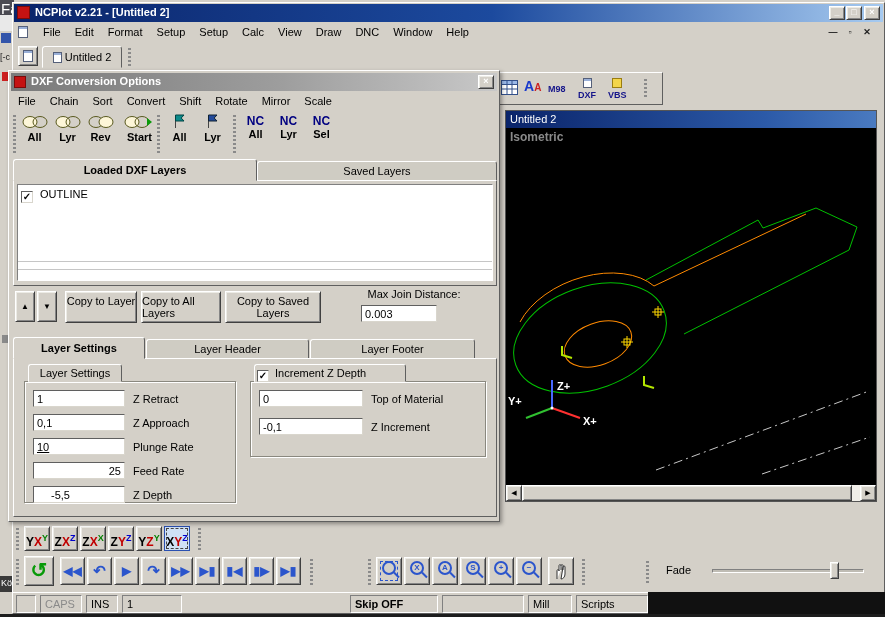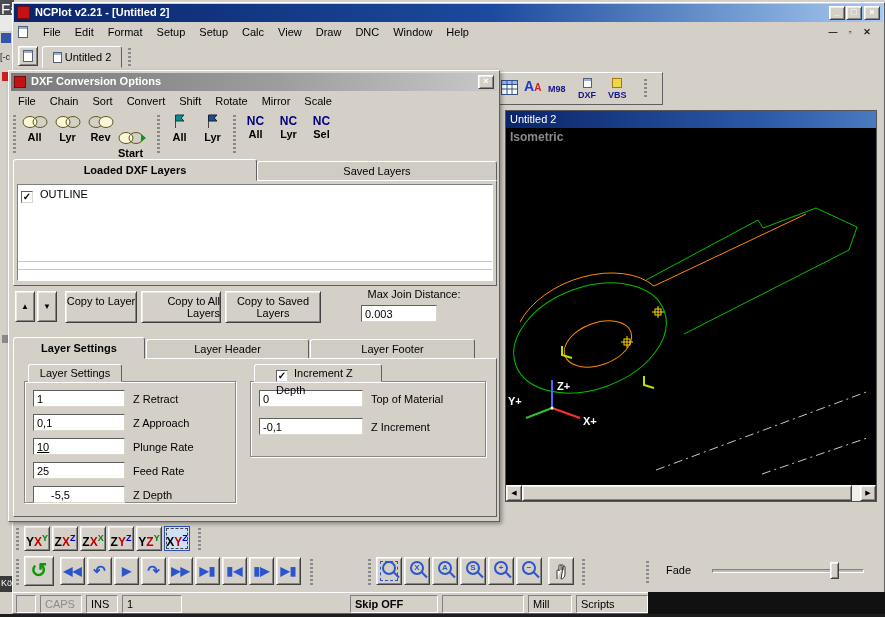--- a/index.html
+++ b/index.html
@@ -260,7 +260,7 @@
           </svg>
         <div style="font-weight:bold">Rev</div>
       </div>
-      <div class="abs" style="left:107px;top:17px;width:34px;height:43px;text-align:left">
+      <div class="abs" style="left:107px;top:1px;width:34px;height:43px;text-align:right">
         <svg width="28" height="14" style="margin-top:3px">
             <ellipse cx="8" cy="7" rx="7" ry="5.5" fill="#fdf6d8" stroke="#5a5a20"></ellipse>
             <ellipse cx="18" cy="7" rx="7" ry="5.5" fill="none" stroke="#5a5a20"></ellipse>

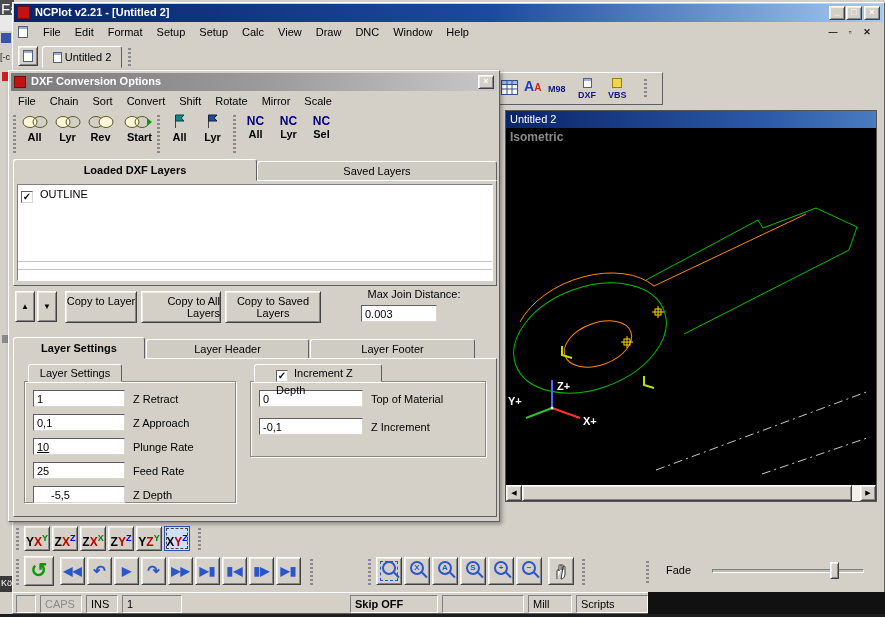--- a/index.html
+++ b/index.html
@@ -317,7 +317,7 @@
     <div class="abs btn" style="left:6px;top:220px;width:20px;height:31px;text-align:center;line-height:29px;font-size:8px">▲</div>
     <div class="abs btn" style="left:28px;top:220px;width:20px;height:31px;text-align:center;line-height:29px;font-size:8px">▼</div>
     <div class="abs btn" style="left:56px;top:220px;width:72px;height:32px;text-align:center;padding-top:3px">Copy to Layer</div>
-    <div class="abs btn" style="left:132px;top:220px;width:80px;height:32px;text-align:right;padding-top:3px">Copy to All Layers</div>
+    <div class="abs btn" style="left:132px;top:220px;width:80px;height:32px;text-align:left;padding-top:3px">Copy to All Layers</div>
     <div class="abs btn" style="left:216px;top:220px;width:96px;height:32px;text-align:center;padding-top:3px">Copy to Saved Layers</div>
     <div class="abs" style="left:330px;top:217px;width:150px;text-align:center">Max Join Distance:</div>
     <input class="abs edit" style="left: 352px; top: 234px; width: 76px; height: 17px;" value="0.003">

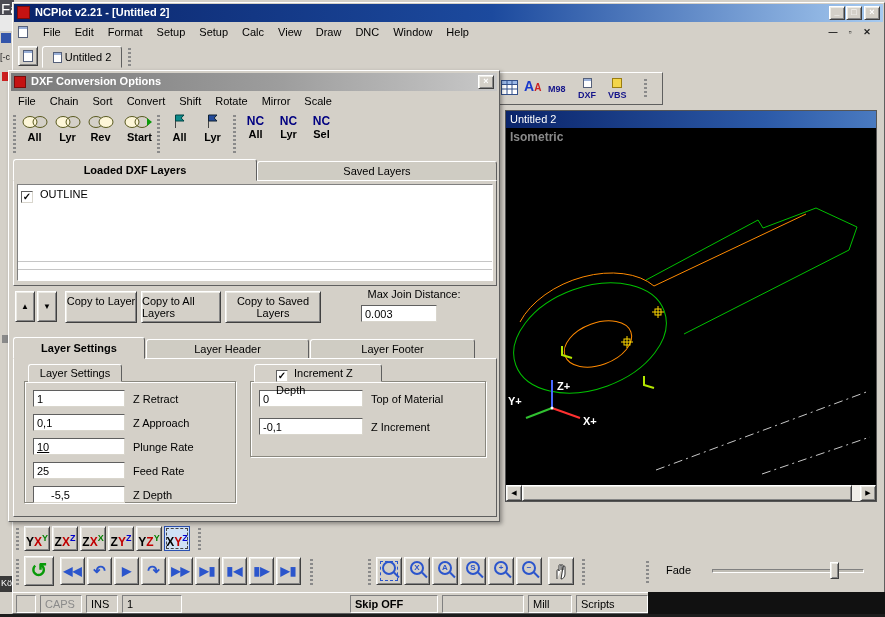--- a/index.html
+++ b/index.html
@@ -342,7 +342,7 @@
         <span class="abs" style="left:108px;top:107px">Z Depth</span>
       </div>
 
-      <div class="abs tab" style="left:240px;top:5px;width:128px;height:18px;line-height:16px;z-index:2;text-align:left;padding-left:21px">
+      <div class="abs tab" style="left:240px;top:5px;width:152px;height:18px;line-height:16px;z-index:2;text-align:left;padding-left:2px">
         <span class="checkbox" style="vertical-align:-2px">✓</span>
         <span style="margin-left:3px">Increment Z Depth</span>
       </div>

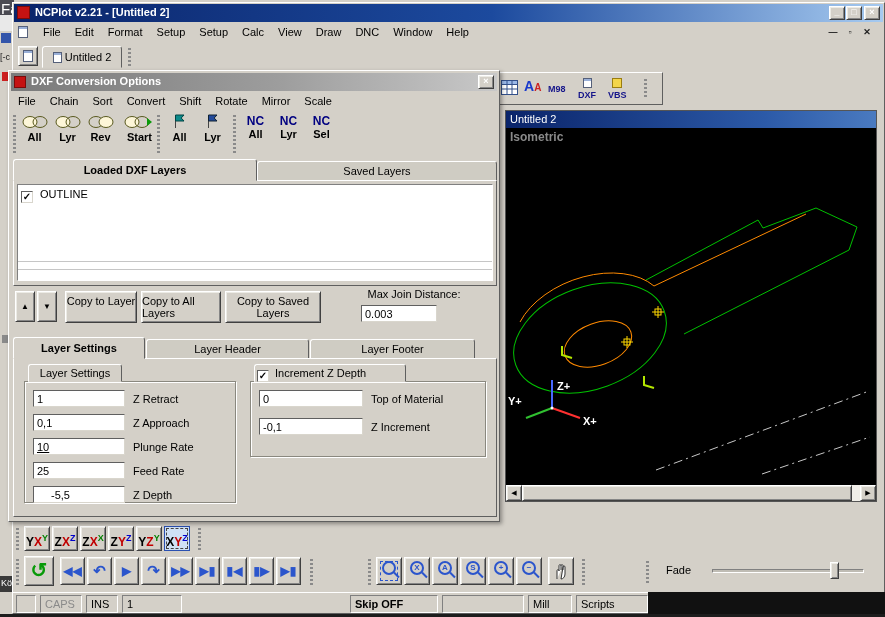--- a/index.html
+++ b/index.html
@@ -336,7 +336,7 @@
         <span class="abs" style="left:108px;top:35px">Z Approach</span>
         <input class="abs edit" style="left: 8px; top: 56px; width: 92px; height: 17px; text-decoration: underline;" value="10">
         <span class="abs" style="left:108px;top:59px">Plunge Rate</span>
-        <input class="abs edit" style="left: 8px; top: 80px; width: 92px; height: 17px;" value="25">
+        <input class="abs edit" style="left: 8px; top: 80px; width: 92px; height: 17px; text-align: right;" value="25">
         <span class="abs" style="left:108px;top:83px">Feed Rate</span>
         <input class="abs edit" style="left: 8px; top: 104px; width: 92px; height: 17px; padding-left: 17px;" value="-5,5">
         <span class="abs" style="left:108px;top:107px">Z Depth</span>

*****

--- EXERCISE DIRECTIONS ---
Exactly as written, give every entry again, but not the pictures.

--- OUTPUT FOR THIS EXERCISE ---
--- a/index.html
+++ b/index.html
@@ -260,7 +260,7 @@
           </svg>
         <div style="font-weight:bold">Rev</div>
       </div>
-      <div class="abs" style="left:107px;top:17px;width:34px;height:43px;text-align:left">
+      <div class="abs" style="left:107px;top:1px;width:34px;height:43px;text-align:right">
         <svg width="28" height="14" style="margin-top:3px">
             <ellipse cx="8" cy="7" rx="7" ry="5.5" fill="#fdf6d8" stroke="#5a5a20"></ellipse>
             <ellipse cx="18" cy="7" rx="7" ry="5.5" fill="none" stroke="#5a5a20"></ellipse>

--- a/index.html
+++ b/index.html
@@ -317,7 +317,7 @@
     <div class="abs btn" style="left:6px;top:220px;width:20px;height:31px;text-align:center;line-height:29px;font-size:8px">▲</div>
     <div class="abs btn" style="left:28px;top:220px;width:20px;height:31px;text-align:center;line-height:29px;font-size:8px">▼</div>
     <div class="abs btn" style="left:56px;top:220px;width:72px;height:32px;text-align:center;padding-top:3px">Copy to Layer</div>
-    <div class="abs btn" style="left:132px;top:220px;width:80px;height:32px;text-align:right;padding-top:3px">Copy to All Layers</div>
+    <div class="abs btn" style="left:132px;top:220px;width:80px;height:32px;text-align:left;padding-top:3px">Copy to All Layers</div>
     <div class="abs btn" style="left:216px;top:220px;width:96px;height:32px;text-align:center;padding-top:3px">Copy to Saved Layers</div>
     <div class="abs" style="left:330px;top:217px;width:150px;text-align:center">Max Join Distance:</div>
     <input class="abs edit" style="left: 352px; top: 234px; width: 76px; height: 17px;" value="0.003">

--- a/index.html
+++ b/index.html
@@ -342,7 +342,7 @@
         <span class="abs" style="left:108px;top:107px">Z Depth</span>
       </div>
 
-      <div class="abs tab" style="left:240px;top:5px;width:128px;height:18px;line-height:16px;z-index:2;text-align:left;padding-left:21px">
+      <div class="abs tab" style="left:240px;top:5px;width:152px;height:18px;line-height:16px;z-index:2;text-align:left;padding-left:2px">
         <span class="checkbox" style="vertical-align:-2px">✓</span>
         <span style="margin-left:3px">Increment Z Depth</span>
       </div>

--- a/index.html
+++ b/index.html
@@ -336,7 +336,7 @@
         <span class="abs" style="left:108px;top:35px">Z Approach</span>
         <input class="abs edit" style="left: 8px; top: 56px; width: 92px; height: 17px; text-decoration: underline;" value="10">
         <span class="abs" style="left:108px;top:59px">Plunge Rate</span>
-        <input class="abs edit" style="left: 8px; top: 80px; width: 92px; height: 17px;" value="25">
+        <input class="abs edit" style="left: 8px; top: 80px; width: 92px; height: 17px; text-align: right;" value="25">
         <span class="abs" style="left:108px;top:83px">Feed Rate</span>
         <input class="abs edit" style="left: 8px; top: 104px; width: 92px; height: 17px; padding-left: 17px;" value="-5,5">
         <span class="abs" style="left:108px;top:107px">Z Depth</span>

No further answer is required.